::: Material for this task :::

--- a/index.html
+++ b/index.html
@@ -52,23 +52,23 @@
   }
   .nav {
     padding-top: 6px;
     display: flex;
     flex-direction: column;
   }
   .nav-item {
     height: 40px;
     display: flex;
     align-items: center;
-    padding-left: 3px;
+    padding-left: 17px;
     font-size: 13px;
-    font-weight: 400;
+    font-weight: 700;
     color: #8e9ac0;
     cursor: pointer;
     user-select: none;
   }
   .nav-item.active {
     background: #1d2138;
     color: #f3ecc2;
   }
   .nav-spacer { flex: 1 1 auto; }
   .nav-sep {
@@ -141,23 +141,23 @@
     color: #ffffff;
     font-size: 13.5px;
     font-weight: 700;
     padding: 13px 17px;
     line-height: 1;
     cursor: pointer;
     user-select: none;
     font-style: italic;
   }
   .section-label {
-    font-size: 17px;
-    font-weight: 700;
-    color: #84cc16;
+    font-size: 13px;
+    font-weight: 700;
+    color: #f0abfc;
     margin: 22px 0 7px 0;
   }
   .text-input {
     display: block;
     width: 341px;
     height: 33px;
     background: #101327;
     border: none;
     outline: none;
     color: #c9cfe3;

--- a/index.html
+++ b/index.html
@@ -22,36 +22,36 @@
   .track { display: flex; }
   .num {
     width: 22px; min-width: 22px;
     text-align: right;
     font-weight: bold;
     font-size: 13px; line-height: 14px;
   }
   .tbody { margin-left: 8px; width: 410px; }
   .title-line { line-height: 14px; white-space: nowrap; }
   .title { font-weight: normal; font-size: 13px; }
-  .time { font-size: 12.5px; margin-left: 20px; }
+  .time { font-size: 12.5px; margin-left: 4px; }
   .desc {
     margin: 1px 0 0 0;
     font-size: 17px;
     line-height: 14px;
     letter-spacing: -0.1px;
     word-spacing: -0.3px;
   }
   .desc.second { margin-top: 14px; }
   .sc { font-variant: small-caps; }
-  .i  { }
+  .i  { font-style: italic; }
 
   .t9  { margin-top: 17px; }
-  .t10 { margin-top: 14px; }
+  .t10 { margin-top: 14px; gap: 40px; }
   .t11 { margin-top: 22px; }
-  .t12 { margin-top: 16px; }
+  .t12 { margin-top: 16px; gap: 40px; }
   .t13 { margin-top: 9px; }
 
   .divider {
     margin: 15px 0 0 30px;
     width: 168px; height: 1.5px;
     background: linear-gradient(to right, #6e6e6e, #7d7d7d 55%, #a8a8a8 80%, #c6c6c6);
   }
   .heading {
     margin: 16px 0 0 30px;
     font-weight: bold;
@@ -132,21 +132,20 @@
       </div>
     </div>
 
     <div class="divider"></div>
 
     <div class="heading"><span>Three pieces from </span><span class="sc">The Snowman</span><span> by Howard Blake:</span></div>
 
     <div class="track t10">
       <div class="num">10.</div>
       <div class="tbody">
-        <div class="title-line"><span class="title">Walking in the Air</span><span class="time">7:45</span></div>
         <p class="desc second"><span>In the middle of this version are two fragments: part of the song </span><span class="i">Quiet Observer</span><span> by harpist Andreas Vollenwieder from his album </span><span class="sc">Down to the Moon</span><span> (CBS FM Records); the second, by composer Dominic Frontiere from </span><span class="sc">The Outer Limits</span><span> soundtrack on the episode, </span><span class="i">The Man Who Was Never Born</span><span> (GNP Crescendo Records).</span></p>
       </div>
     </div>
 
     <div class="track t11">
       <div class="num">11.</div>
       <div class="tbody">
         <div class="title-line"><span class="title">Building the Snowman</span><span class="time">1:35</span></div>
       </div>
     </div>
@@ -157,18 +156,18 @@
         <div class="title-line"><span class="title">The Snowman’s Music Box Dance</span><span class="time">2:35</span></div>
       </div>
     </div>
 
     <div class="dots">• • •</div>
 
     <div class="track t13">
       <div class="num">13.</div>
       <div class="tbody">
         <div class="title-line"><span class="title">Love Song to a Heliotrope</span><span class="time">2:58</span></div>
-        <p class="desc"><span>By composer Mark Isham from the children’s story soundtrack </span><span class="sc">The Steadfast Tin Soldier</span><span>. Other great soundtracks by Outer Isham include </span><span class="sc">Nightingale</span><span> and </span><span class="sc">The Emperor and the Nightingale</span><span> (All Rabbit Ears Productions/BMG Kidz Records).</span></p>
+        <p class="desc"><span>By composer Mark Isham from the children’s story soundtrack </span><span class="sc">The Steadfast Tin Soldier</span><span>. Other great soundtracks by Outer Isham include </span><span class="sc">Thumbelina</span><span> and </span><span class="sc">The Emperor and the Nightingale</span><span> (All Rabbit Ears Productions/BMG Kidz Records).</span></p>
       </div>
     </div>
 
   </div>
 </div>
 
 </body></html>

:::
::: Material for this task :::

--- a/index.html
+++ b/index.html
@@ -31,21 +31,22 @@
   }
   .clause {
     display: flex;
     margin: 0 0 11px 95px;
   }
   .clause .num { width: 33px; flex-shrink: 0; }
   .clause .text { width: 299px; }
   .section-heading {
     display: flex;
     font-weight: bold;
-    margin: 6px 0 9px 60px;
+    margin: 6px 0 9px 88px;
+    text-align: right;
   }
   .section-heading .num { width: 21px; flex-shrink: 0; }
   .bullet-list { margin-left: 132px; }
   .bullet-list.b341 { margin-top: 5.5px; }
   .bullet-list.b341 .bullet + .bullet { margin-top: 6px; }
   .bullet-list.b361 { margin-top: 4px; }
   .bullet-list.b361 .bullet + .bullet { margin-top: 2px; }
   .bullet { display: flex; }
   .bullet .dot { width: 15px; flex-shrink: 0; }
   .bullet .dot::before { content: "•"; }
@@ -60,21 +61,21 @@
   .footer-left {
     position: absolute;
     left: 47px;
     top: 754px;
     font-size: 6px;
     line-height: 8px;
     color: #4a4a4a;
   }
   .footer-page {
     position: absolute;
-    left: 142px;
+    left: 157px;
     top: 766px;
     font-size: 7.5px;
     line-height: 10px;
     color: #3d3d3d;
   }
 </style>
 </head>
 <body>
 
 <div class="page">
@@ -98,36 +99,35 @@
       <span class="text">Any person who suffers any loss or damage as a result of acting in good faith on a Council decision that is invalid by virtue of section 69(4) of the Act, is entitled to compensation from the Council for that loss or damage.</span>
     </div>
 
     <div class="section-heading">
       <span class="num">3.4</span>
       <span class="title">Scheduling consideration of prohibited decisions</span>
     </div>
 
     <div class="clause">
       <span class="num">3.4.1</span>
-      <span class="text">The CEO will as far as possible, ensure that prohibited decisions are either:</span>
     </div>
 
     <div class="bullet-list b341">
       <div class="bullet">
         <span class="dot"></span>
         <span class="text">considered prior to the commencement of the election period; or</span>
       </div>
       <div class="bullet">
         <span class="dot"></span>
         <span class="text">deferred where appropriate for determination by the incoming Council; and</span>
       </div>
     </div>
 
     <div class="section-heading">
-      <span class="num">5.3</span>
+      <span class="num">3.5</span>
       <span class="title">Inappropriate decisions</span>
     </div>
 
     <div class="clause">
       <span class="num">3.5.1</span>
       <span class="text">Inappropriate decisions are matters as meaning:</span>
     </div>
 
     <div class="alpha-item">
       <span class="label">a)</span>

:::
::: Material for this task :::

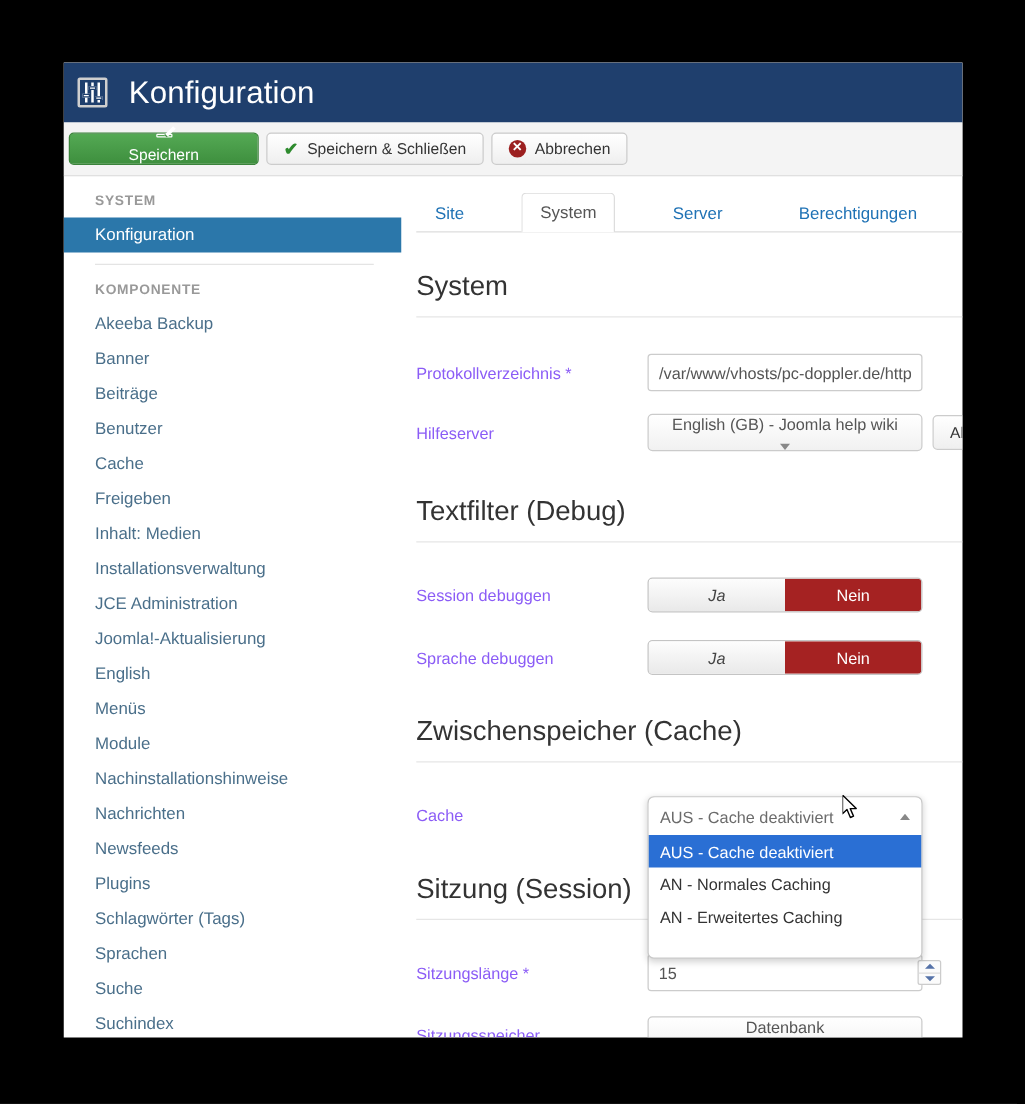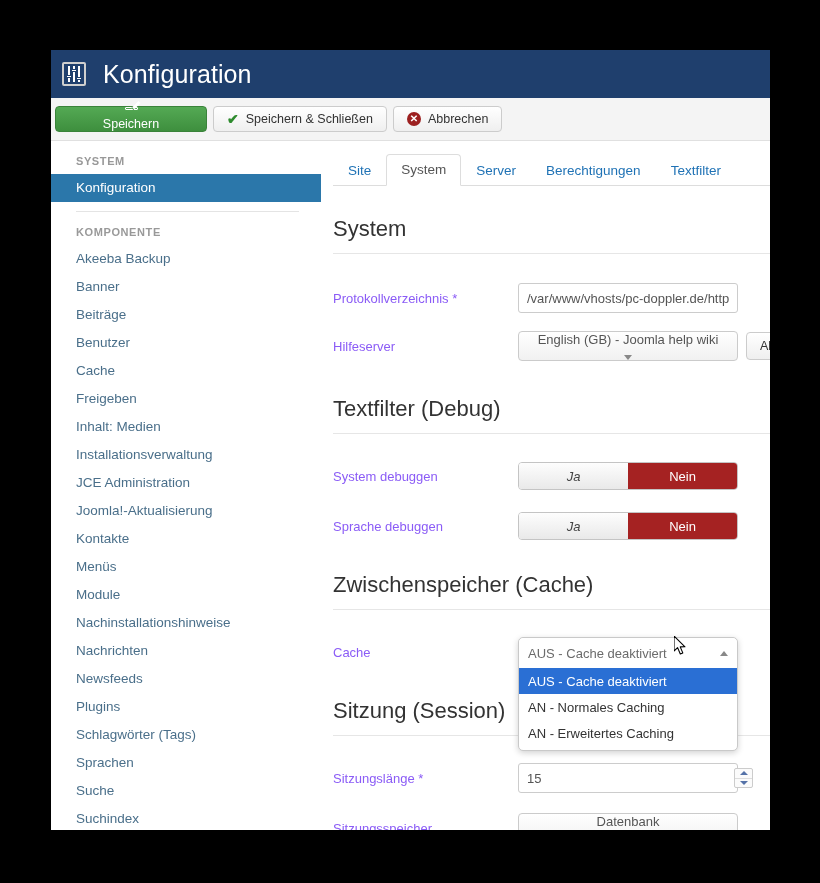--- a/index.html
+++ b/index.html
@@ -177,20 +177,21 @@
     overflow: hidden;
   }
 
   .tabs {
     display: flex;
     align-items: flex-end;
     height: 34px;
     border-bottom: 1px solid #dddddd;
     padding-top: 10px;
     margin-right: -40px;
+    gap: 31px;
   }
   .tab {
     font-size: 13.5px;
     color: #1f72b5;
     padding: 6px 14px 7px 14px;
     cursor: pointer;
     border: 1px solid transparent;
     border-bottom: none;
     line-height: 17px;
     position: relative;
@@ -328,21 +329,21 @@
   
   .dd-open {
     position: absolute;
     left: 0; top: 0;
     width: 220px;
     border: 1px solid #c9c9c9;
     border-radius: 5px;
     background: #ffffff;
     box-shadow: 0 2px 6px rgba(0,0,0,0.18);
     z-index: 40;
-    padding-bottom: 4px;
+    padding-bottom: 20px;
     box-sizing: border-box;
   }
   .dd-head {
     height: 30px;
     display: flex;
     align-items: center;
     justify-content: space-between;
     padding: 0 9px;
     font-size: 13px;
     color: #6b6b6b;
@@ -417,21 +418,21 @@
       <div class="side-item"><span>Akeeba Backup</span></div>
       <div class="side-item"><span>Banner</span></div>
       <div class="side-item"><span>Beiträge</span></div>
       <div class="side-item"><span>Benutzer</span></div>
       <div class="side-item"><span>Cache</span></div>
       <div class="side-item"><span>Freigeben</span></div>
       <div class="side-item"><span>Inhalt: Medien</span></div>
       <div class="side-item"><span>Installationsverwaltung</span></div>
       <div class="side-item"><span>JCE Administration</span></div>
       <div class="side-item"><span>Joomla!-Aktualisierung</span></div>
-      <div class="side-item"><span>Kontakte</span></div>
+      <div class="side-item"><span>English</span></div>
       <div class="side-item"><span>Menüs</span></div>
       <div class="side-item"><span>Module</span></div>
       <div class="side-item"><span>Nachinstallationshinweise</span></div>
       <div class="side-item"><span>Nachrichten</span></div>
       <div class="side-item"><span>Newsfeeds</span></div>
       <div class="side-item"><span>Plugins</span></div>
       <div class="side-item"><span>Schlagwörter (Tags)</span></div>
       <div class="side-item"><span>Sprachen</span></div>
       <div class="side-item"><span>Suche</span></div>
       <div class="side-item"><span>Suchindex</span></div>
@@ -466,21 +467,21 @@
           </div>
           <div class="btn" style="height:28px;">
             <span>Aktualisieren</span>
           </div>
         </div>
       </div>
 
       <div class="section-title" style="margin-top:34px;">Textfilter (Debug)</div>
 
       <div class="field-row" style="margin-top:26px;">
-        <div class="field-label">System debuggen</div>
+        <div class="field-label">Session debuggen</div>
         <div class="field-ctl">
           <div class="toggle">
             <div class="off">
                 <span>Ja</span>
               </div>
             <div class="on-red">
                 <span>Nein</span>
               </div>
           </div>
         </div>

:::

→ **Work to be completed**: Pick out each line in the material containing "Other".

→ **Solution**:
-        <p class="desc"><span>By composer Mark Isham from the children’s story soundtrack </span><span class="sc">The Steadfast Tin Soldier</span><span>. Other great soundtracks by Outer Isham include </span><span class="sc">Nightingale</span><span> and </span><span class="sc">The Emperor and the Nightingale</span><span> (All Rabbit Ears Productions/BMG Kidz Records).</span></p>
+        <p class="desc"><span>By composer Mark Isham from the children’s story soundtrack </span><span class="sc">The Steadfast Tin Soldier</span><span>. Other great soundtracks by Outer Isham include </span><span class="sc">Thumbelina</span><span> and </span><span class="sc">The Emperor and the Nightingale</span><span> (All Rabbit Ears Productions/BMG Kidz Records).</span></p>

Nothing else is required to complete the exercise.